#### EXERCISE INPUT:
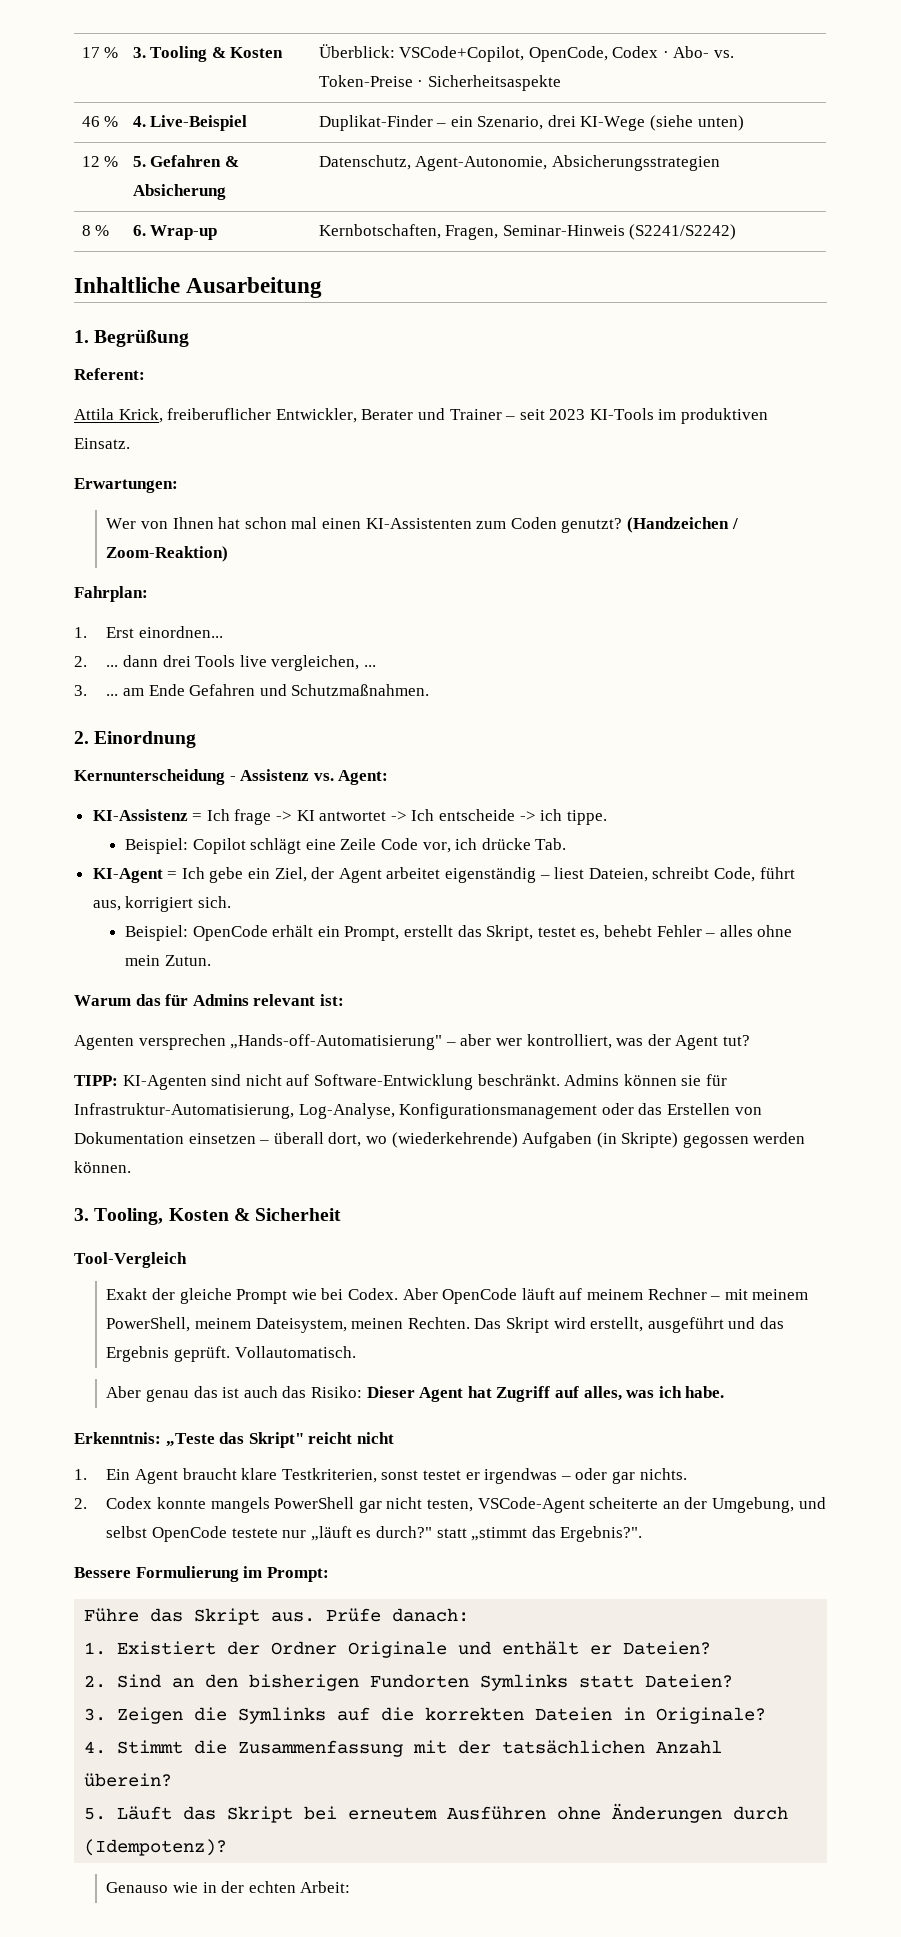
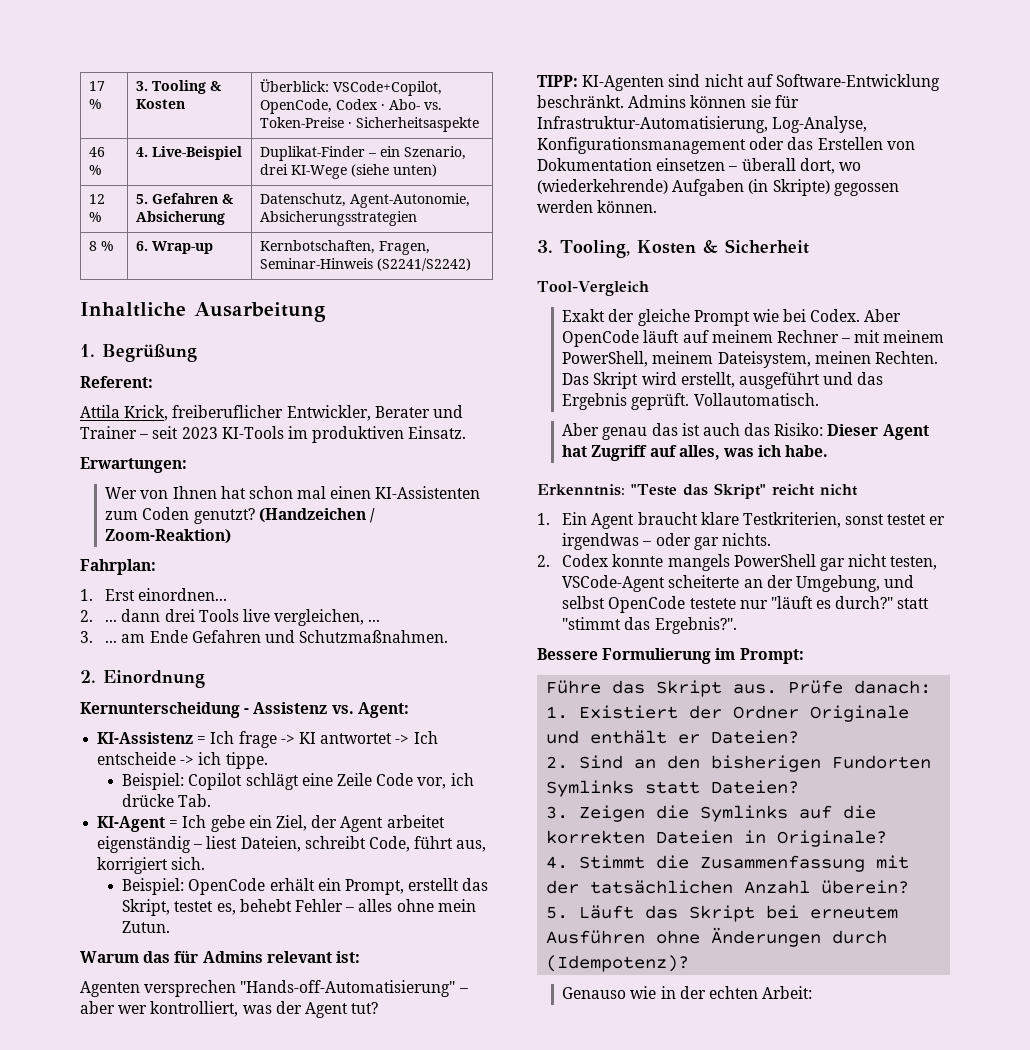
- Agenten versprechen „Hands-off-Automatisierung" – aber wer kontrolliert, was der Agent tut?
+ Agenten versprechen "Hands-off-Automatisierung" – aber wer kontrolliert, was der Agent tut?
- Erkenntnis: „Teste das Skript" reicht nicht
+ Erkenntnis: "Teste das Skript" reicht nicht
- 2. Codex konnte mangels PowerShell gar nicht testen, VSCode-Agent scheiterte an der Umgebung, und selbst OpenCode testete nur „läuft es durch?" statt „stimmt das Ergebnis?".
+ 2. Codex konnte mangels PowerShell gar nicht testen, VSCode-Agent scheiterte an der Umgebung, und selbst OpenCode testete nur "läuft es durch?" statt "stimmt das Ergebnis?".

#### INSTRUCTIONS FOR THE TASK:
The copy you write must hold every record verbatim and none of the pictures.

#### RESPONSE AREA:
- Agenten versprechen „Hands-off-Automatisierung" – aber wer kontrolliert, was der Agent tut?
+ Agenten versprechen "Hands-off-Automatisierung" – aber wer kontrolliert, was der Agent tut?
- Erkenntnis: „Teste das Skript" reicht nicht
+ Erkenntnis: "Teste das Skript" reicht nicht
- 2. Codex konnte mangels PowerShell gar nicht testen, VSCode-Agent scheiterte an der Umgebung, und selbst OpenCode testete nur „läuft es durch?" statt „stimmt das Ergebnis?".
+ 2. Codex konnte mangels PowerShell gar nicht testen, VSCode-Agent scheiterte an der Umgebung, und selbst OpenCode testete nur "läuft es durch?" statt "stimmt das Ergebnis?".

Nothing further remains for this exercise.